Segundo PF, parente de senador que sucedeu a Demóstenes ganhou R$ 30 mil em 2010; ele nega que dinheiro tenha abastecido campanhas

Fabio Fabrini e Alana Rizzo, de O Estado de S. Paulo

18 de julho de 2012 | 22h30

Primo do senador Wilder Morais (DEM-GO), que sucedeu o senador cassado Demóstenes Torres (ex-DEM, sem partido-GO) no cargo, o advogado Denílson Martins Arruda recebeu em sua conta bancária R$ 30 mil da Alberto e Pantoja Construções – empresa de fachada que, de acordo com a Polícia Federal, era usada pelo contraventor Carlos Augusto Ramos, o Carlinhos Cachoeira, para lavar dinheiro.

O valor foi transferido em 7 de julho de 2010, início da campanha eleitoral, quando Demóstenes, na época filiado ao DEM, e seu suplente disputavam o voto dos goianos. Os dados constam de relatório da PF, ao qual o Estado teve acesso. Registrada em nome de laranjas, a Alberto e Pantoja era abastecida com recursos da Delta Construções que serviriam para financiar o caixa 2 de disputas eleitorais.

Ex-filiado ao PT e agora no PSD, Denílson é ex-chefe do Departamento Nacional de Produção Mineral (DNPM) em Goiás no governo Lula. Conforme escutas da PF, Cachoeira exercia influência no órgão e chegou a atuar em favor da Delta. Wilder é dono da Pedreira Caldas, registrada em Caldas Novas e que constava, até 2011, como arrendatária de uma área de extração de calcário em Goiás, controlada pelo departamento. O advogado foi exonerado em março de 2009. Um processo administrativo aberto pelo DNPM no mesmo ano concluiu que o ex-servidor cobrou propina para liberar licença de um garimpo no Estado. Por isso, no ano passado, foi punido com a destituição do cargo e proibido de voltar à administração pública por cinco anos.

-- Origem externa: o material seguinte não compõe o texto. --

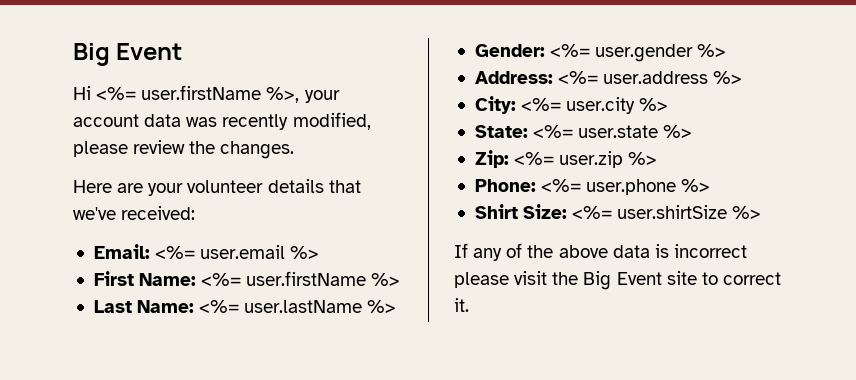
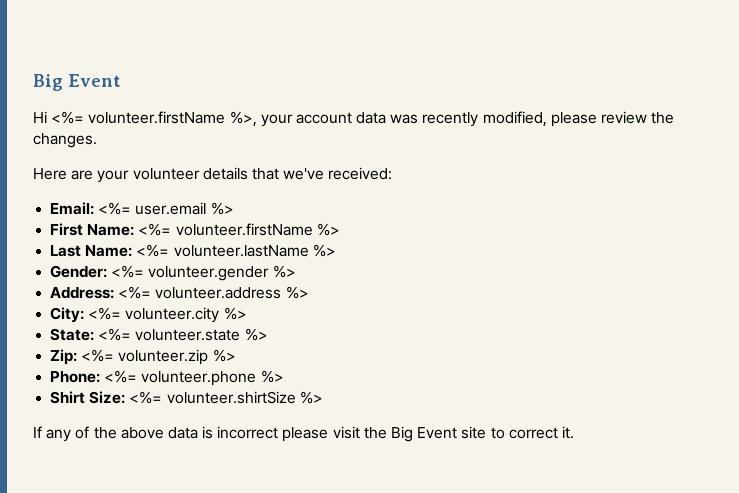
[141,85,262,100] user.firstName -> [88,111,226,124] volunteer.firstName
[246,271,367,286] user.firstName -> [175,223,313,236] volunteer.firstName
[244,300,363,313] user.lastName -> [173,245,309,257] volunteer.lastName
[595,44,694,62] user.gender -> [148,266,270,281] volunteer.gender
[603,71,709,84] user.address -> [155,287,282,299] volunteer.address
[566,97,636,114] user.city -> [125,307,220,323] volunteer.city
[578,125,659,138] user.state -> [135,329,241,341] volunteer.state
[559,151,624,168] user.zip -> [118,349,209,365] volunteer.zip
[586,179,677,195] user.phone -> [141,371,257,386] volunteer.phone
[617,205,728,219] user.shirtSize -> [166,391,296,404] volunteer.shirtSize

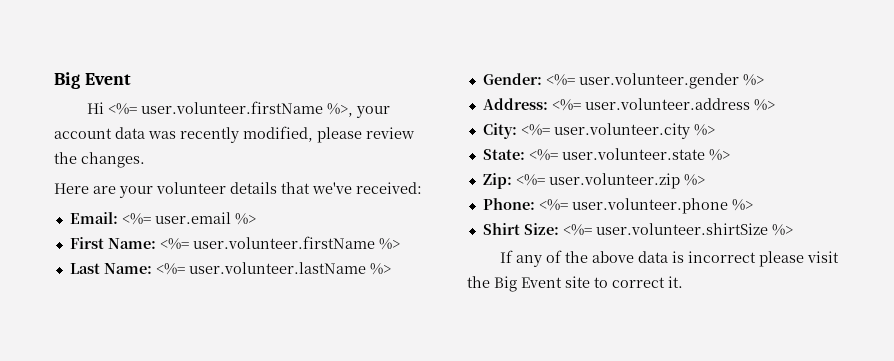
[88,111,226,124] volunteer.firstName -> [141,101,324,114] user.volunteer.firstName
[175,223,313,236] volunteer.firstName -> [192,236,375,249] user.volunteer.firstName
[173,245,309,257] volunteer.lastName -> [188,262,366,274] user.volunteer.lastName
[148,266,270,281] volunteer.gender -> [578,73,739,89] user.volunteer.gender
[155,287,282,299] volunteer.address -> [584,98,750,110] user.volunteer.address
[125,307,220,323] volunteer.city -> [553,123,690,139] user.volunteer.city
[135,329,241,341] volunteer.state -> [561,148,705,160] user.volunteer.state
[118,349,209,365] volunteer.zip -> [548,173,680,189] user.volunteer.zip
[141,371,257,386] volunteer.phone -> [571,198,728,214] user.volunteer.phone
[166,391,296,404] volunteer.shirtSize -> [595,223,768,235] user.volunteer.shirtSize

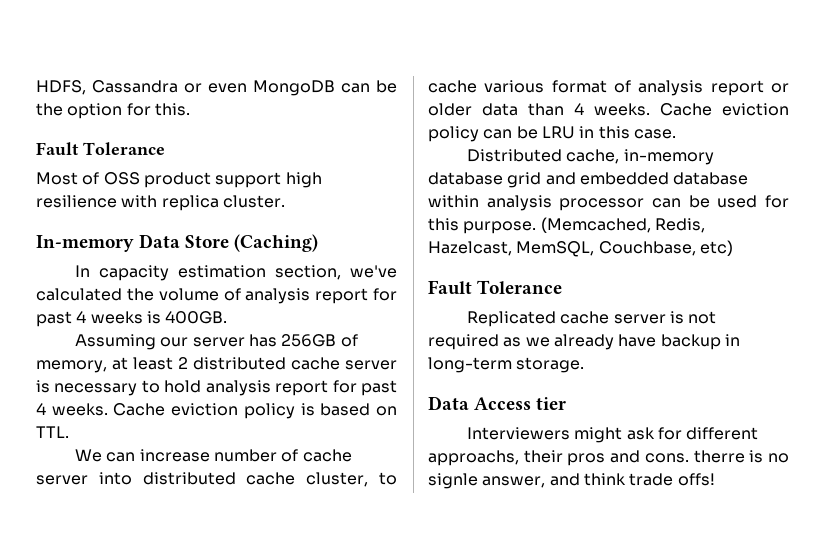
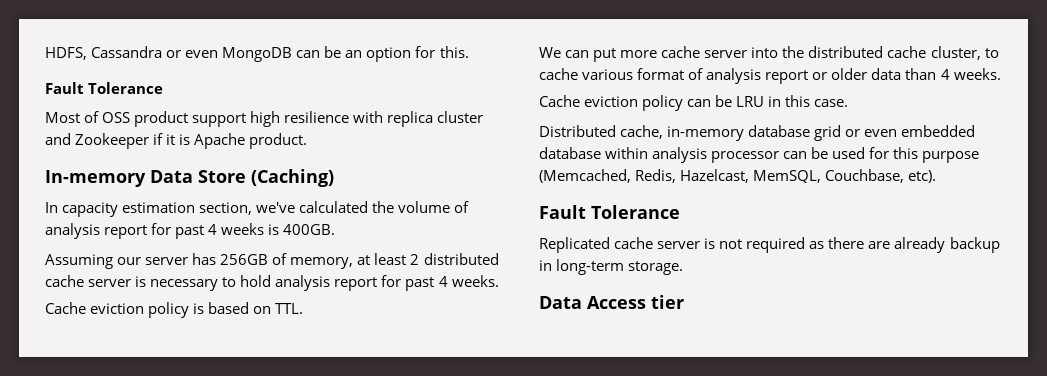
[36,103,63,116] the -> [345,50,363,58] an
[222,195,285,208] cluster. -> [437,111,484,123] [45,133,308,149] cluster and Zookeeper if it is Apache product.
(108, 409) none -> (499, 281) //
[139,449,299,462] increase number of -> [593,48,658,62] put more
(132, 478) none -> [782,46,805,58] the
(650, 109) none -> (1001, 74) //
[545,172,576,185] and -> [845,129,898,137] or even
[463,221,537,234] purpose. -> [922,151,980,163] purpose
[699,240,733,256] etc) -> [908,170,937,183] etc).
[525,334,657,350] we already have -> [828,237,946,253] there are already
[467,427,759,443] [428,450,789,466] [428,473,715,489] // Interviewers might ask for different approachs, their pros and cons. therre is no signle answer, and think trade offs! -> (684, 302) none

Clube. Denílson nega que o repasse da Alberto e Pantoja tenha abastecido campanhas. Segundo ele, trata-se de uma doação para o Nerópolis Esporte Clube, time da segunda divisão de Goiás, do qual é dirigente. O ex-chefe do DNPM alega, no entanto, que não conhece o contraventor e que toda a negociação foi feita pelo prefeito de Nerópolis, Gil Tavares (PTB), citado nas investigações das PF: "Como o time não tinha conta bancária, o dinheiro foi posto na minha. Quem conseguiu foi o prefeito".

Numa conversa interceptada pela PF um dia depois da transferência, Cachoeira orienta seu contador, Geovani Pereira, sobre a operação: "Você lança de crédito 30. Você põe Nerópolis Esporte Clube. Lança de crédito para mim, tá bom?". O advogado sustenta ter documentos que comprovam a doação.

Laboratório. Ele diz que, a pedido do prefeito, foi emitida uma nota fiscal para o laboratório Vitapan, de Cachoeira, cujo nome estampou a camiseta da equipe. E diz ter estranhado, dias atrás, quando foi questionado sobre a Alberto e Pantoja: "Fiquei surpreso com essa empresa. Não sabia quem ia doar". O advogado informou ter recorrido da decisão que o proibiu de exercer cargos na administração pública e alegou que o processo de investigação foi baseado em declarações "frágeis e contraditórias".